WHAT YOU NEED TO DO ▸ The records below are to be restated word for word; their pictures are not.

WORKING DATA ▸
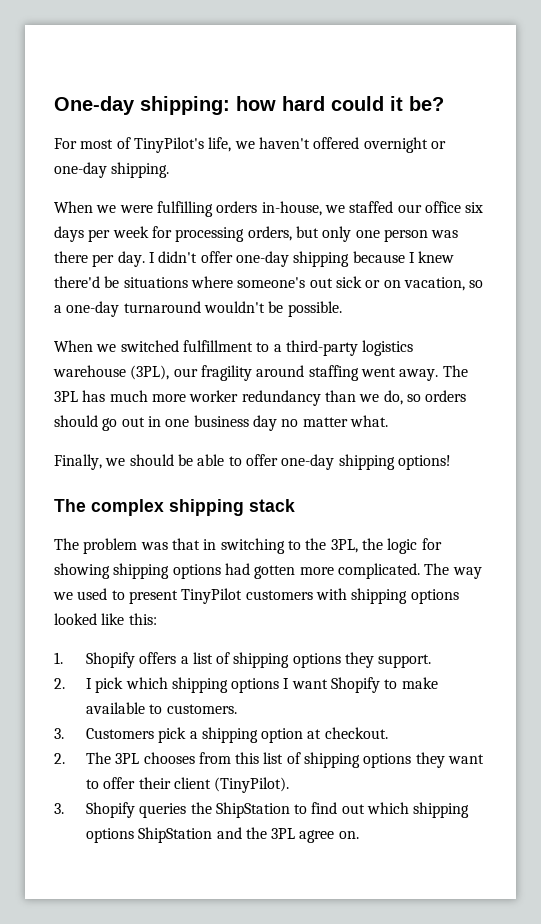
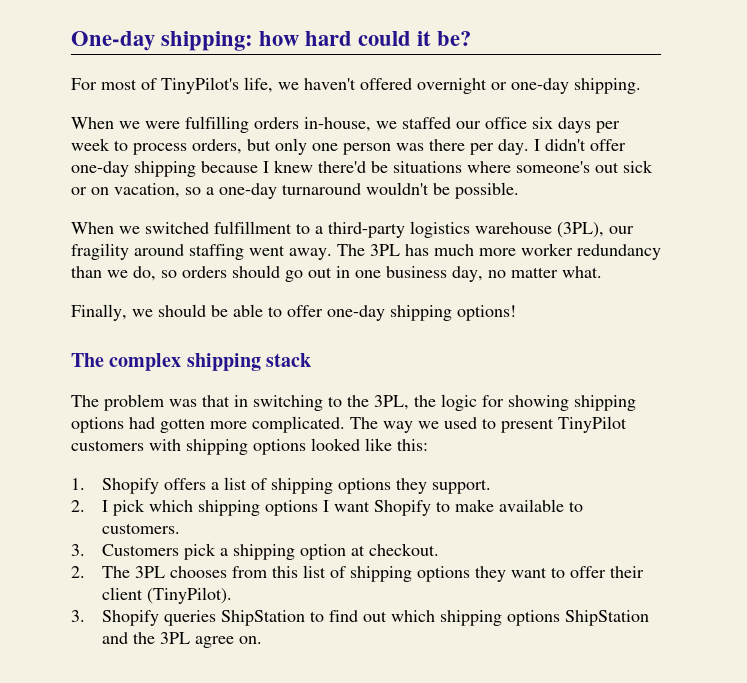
- When we were fulfilling orders in-house, we staffed our office six days per week for processing orders, but only one person was there per day.
+ When we were fulfilling orders in-house, we staffed our office six days per week to process orders, but only one person was there per day.
- The 3PL has much more worker redundancy than we do, so orders should go out in one business day no matter what.
+ The 3PL has much more worker redundancy than we do, so orders should go out in one business day, no matter what.
- 3. Shopify queries the ShipStation to find out which shipping options ShipStation and the 3PL agree on.
+ 3. Shopify queries ShipStation to find out which shipping options ShipStation and the 3PL agree on.

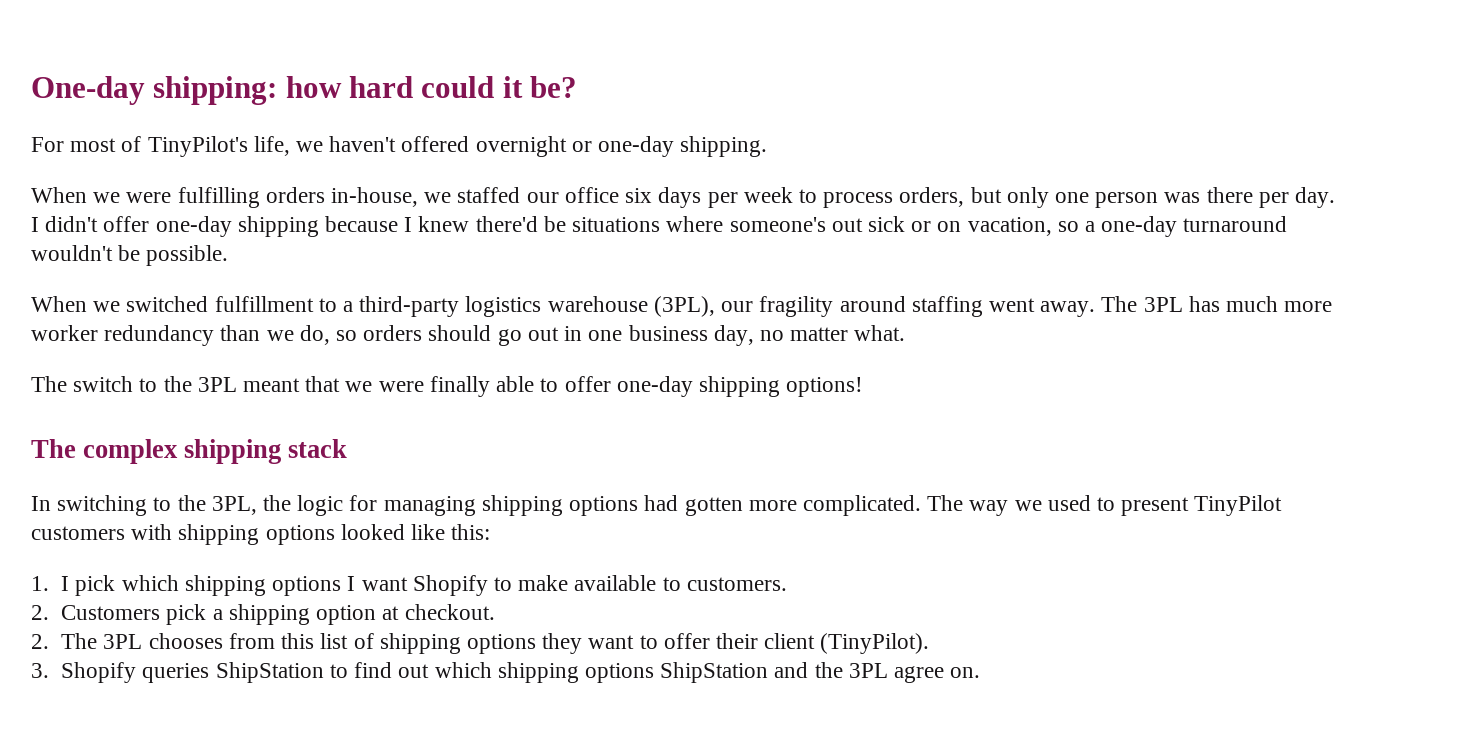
- Finally, we should be able to offer one-day shipping options!
+ The switch to the 3PL meant that we were finally able to offer one-day shipping options!
- The problem was that in switching to the 3PL, the logic for showing shipping options had gotten more complicated.
+ In switching to the 3PL, the logic for managing shipping options had gotten more complicated.
- 1. Shopify offers a list of shipping options they support.
- 2. I pick which shipping options I want Shopify to make available to customers.
+ 1. I pick which shipping options I want Shopify to make available to customers.
- 3. Customers pick a shipping option at checkout.
+ 2. Customers pick a shipping option at checkout.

RESPONSE BOX ▸
- When we were fulfilling orders in-house, we staffed our office six days per week for processing orders, but only one person was there per day.
+ When we were fulfilling orders in-house, we staffed our office six days per week to process orders, but only one person was there per day.
- The 3PL has much more worker redundancy than we do, so orders should go out in one business day no matter what.
+ The 3PL has much more worker redundancy than we do, so orders should go out in one business day, no matter what.
- 3. Shopify queries the ShipStation to find out which shipping options ShipStation and the 3PL agree on.
+ 3. Shopify queries ShipStation to find out which shipping options ShipStation and the 3PL agree on.

- Finally, we should be able to offer one-day shipping options!
+ The switch to the 3PL meant that we were finally able to offer one-day shipping options!
- The problem was that in switching to the 3PL, the logic for showing shipping options had gotten more complicated.
+ In switching to the 3PL, the logic for managing shipping options had gotten more complicated.
- 1. Shopify offers a list of shipping options they support.
- 2. I pick which shipping options I want Shopify to make available to customers.
+ 1. I pick which shipping options I want Shopify to make available to customers.
- 3. Customers pick a shipping option at checkout.
+ 2. Customers pick a shipping option at checkout.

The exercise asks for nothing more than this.